··· INPUT

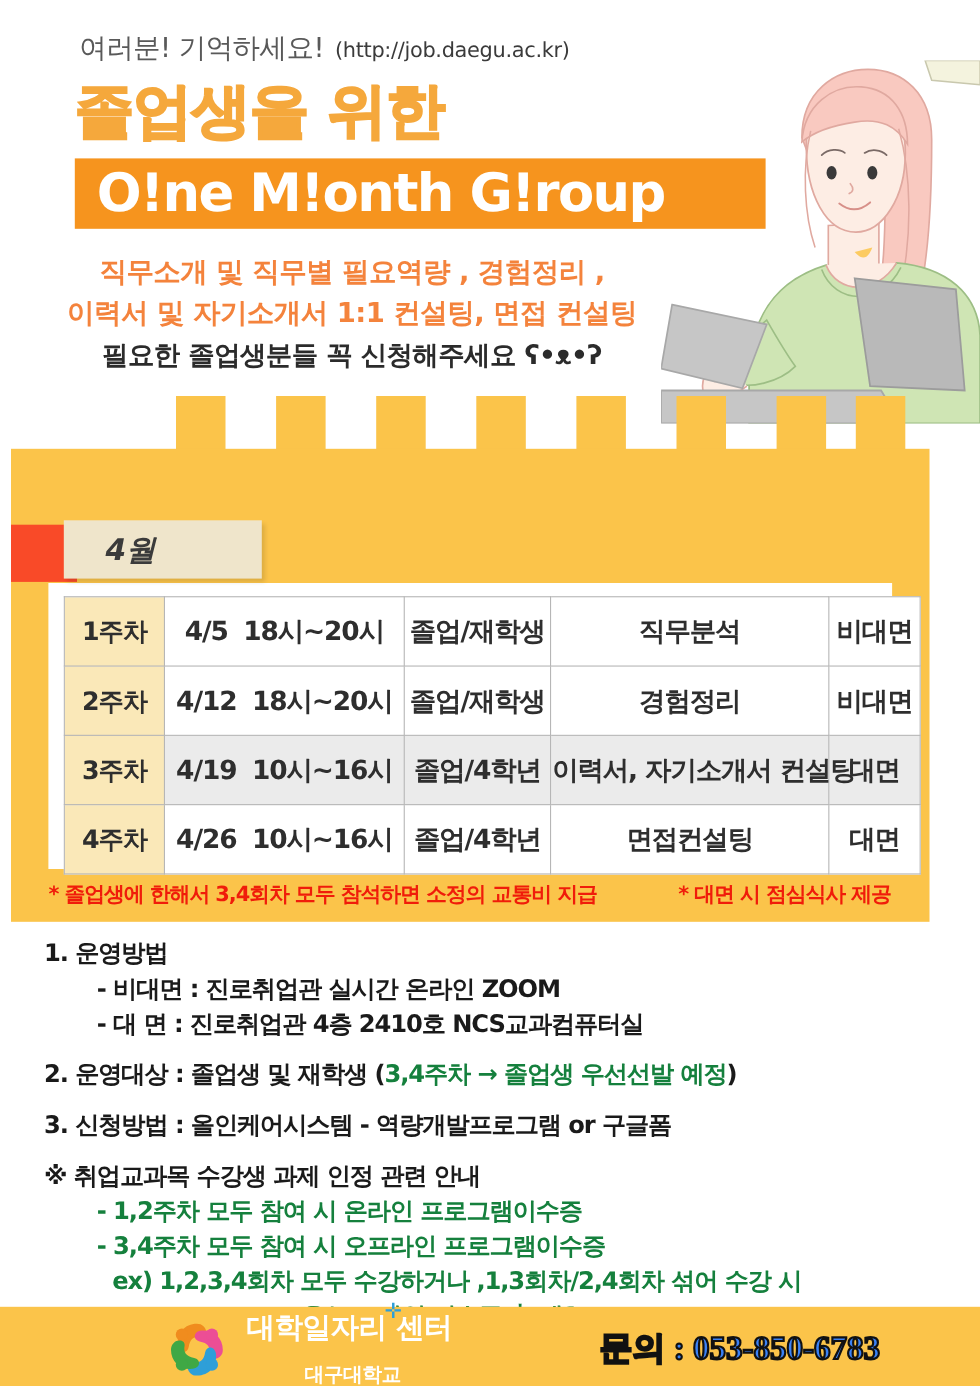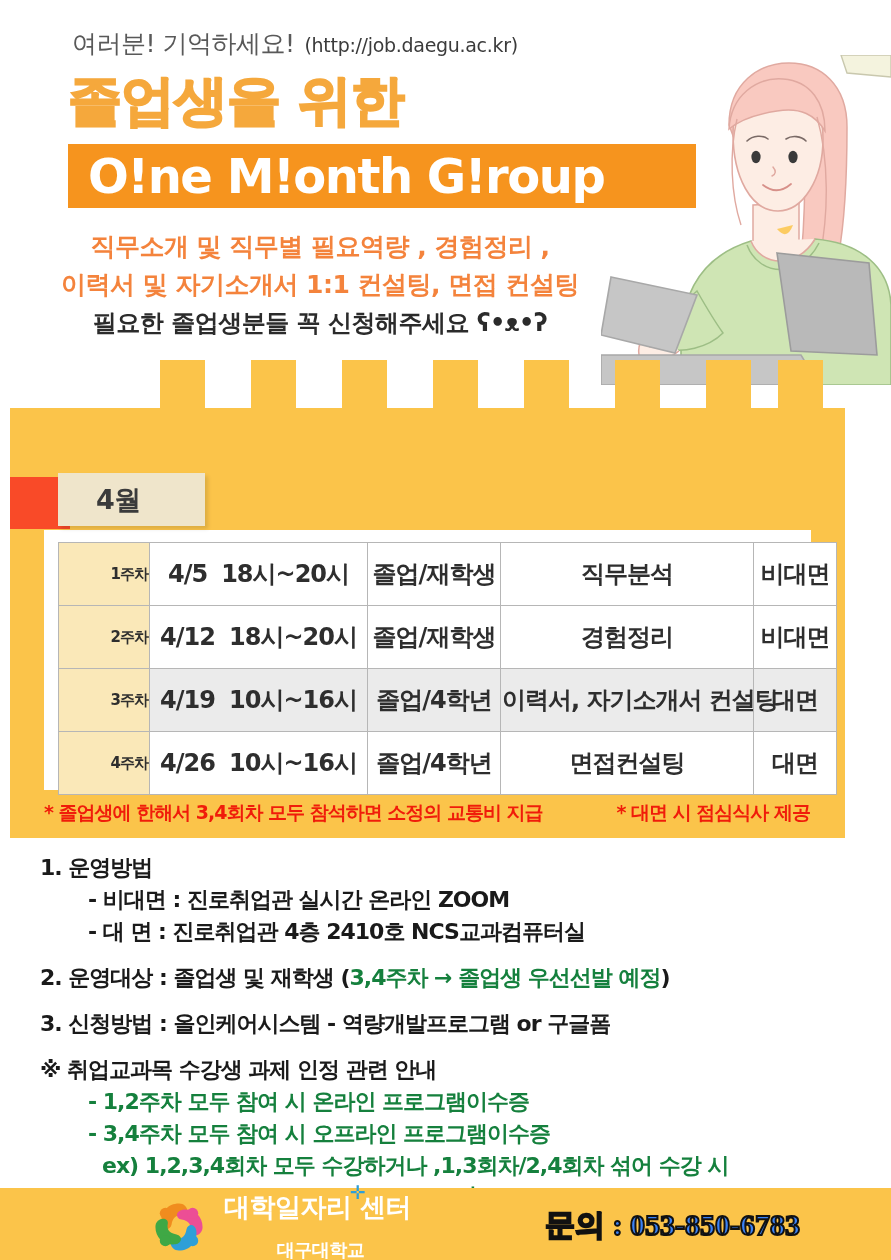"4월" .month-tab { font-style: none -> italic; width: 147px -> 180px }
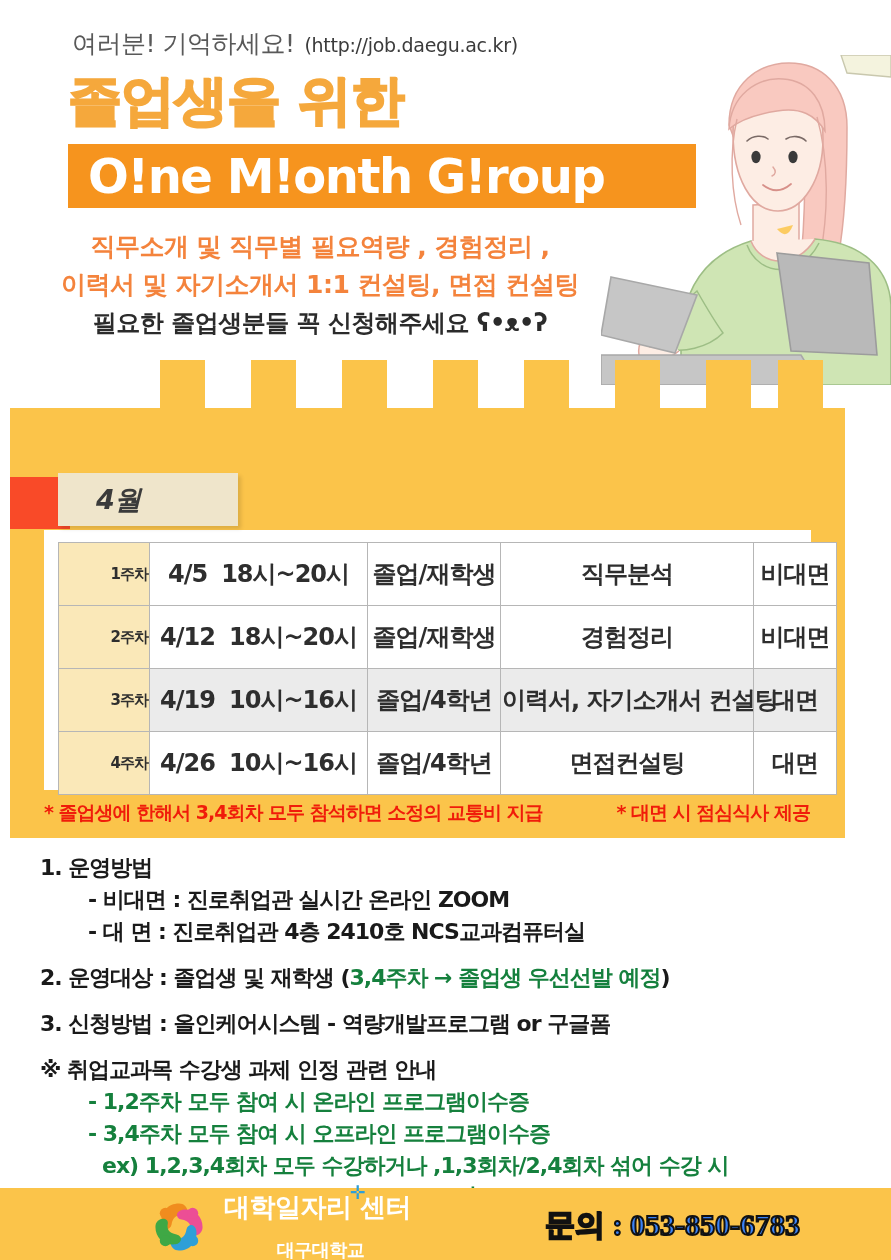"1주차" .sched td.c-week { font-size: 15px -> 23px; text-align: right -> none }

······
··· INPUT

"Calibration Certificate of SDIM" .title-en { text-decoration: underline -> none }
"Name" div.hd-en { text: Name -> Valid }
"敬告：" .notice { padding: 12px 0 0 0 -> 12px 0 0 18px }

······
··· INPUT

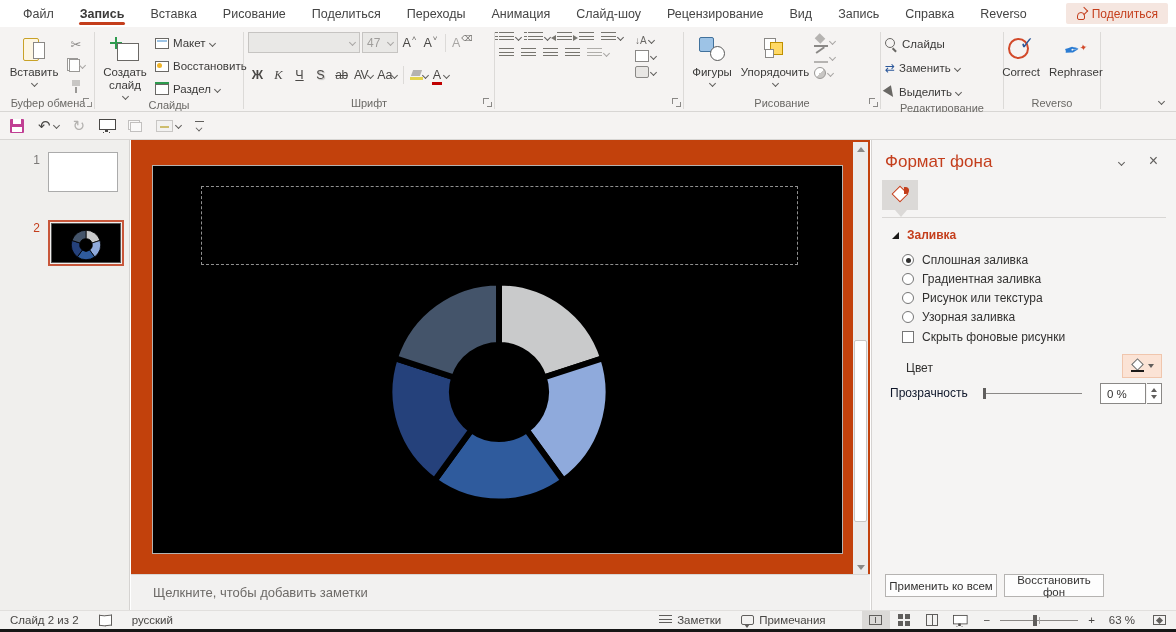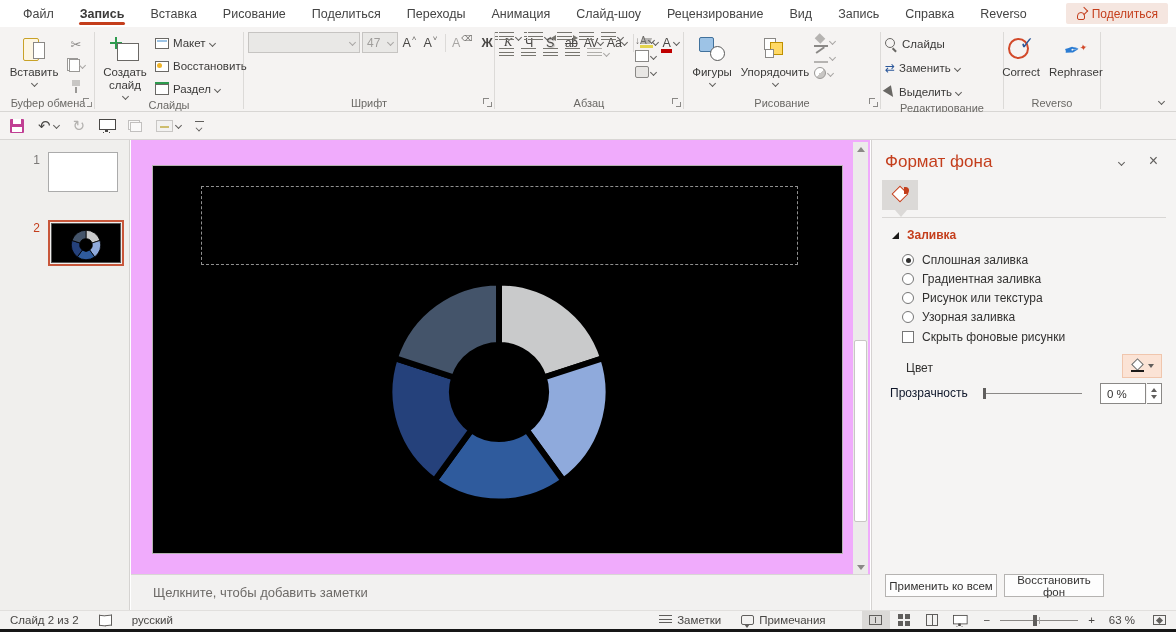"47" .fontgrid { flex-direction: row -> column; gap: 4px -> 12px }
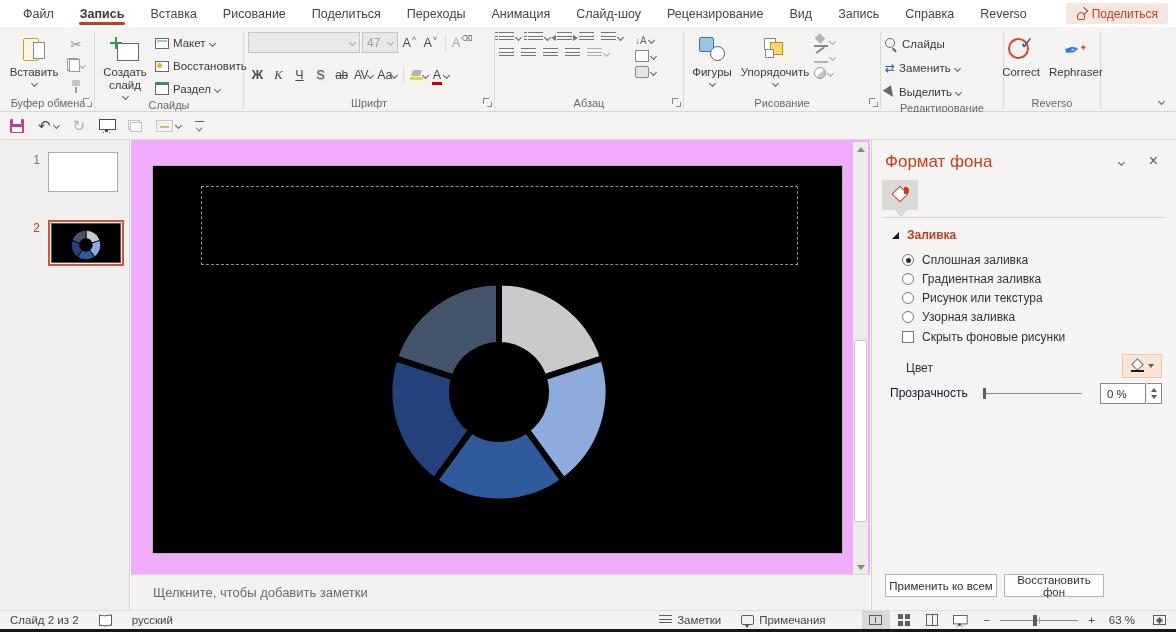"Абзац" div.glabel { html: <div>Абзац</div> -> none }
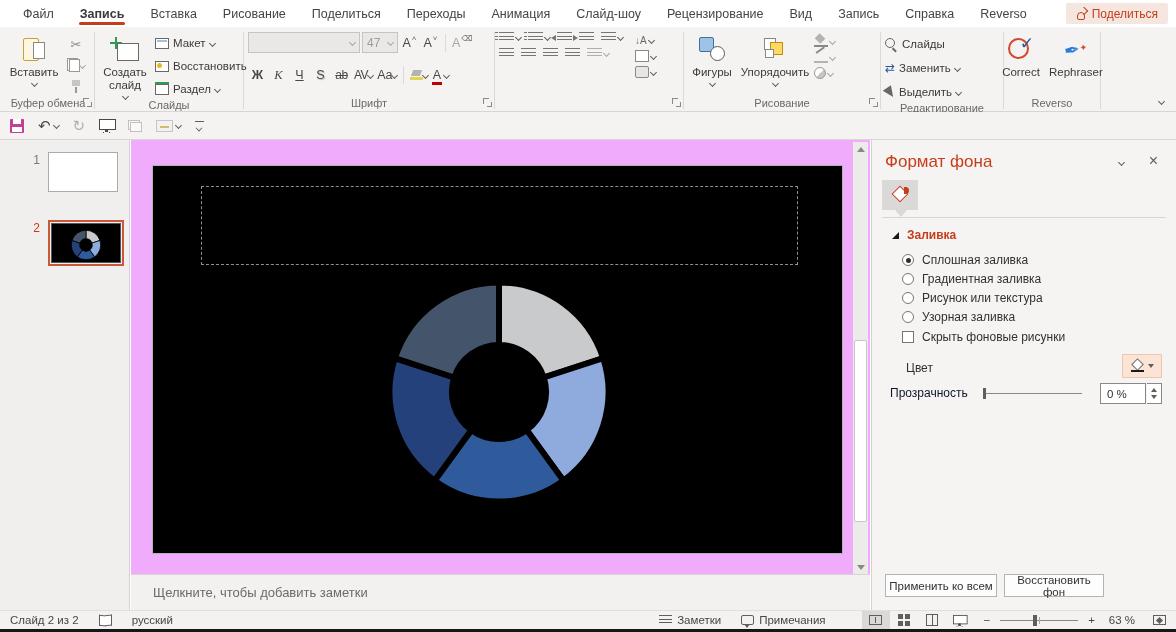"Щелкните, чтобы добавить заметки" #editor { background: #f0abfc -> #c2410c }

······

## EXERCISE
Reproduce the listing above only between the lines holding "font-style: none ->" and "font-size: 15px ->", inclusive. Every line must match exactly, and pictures are dropped.

## RESULT FOR THIS EXERCISE
"4월" .month-tab { font-style: none -> italic; width: 147px -> 180px }
"1주차" .sched td.c-week { font-size: 15px -> 23px; text-align: right -> none }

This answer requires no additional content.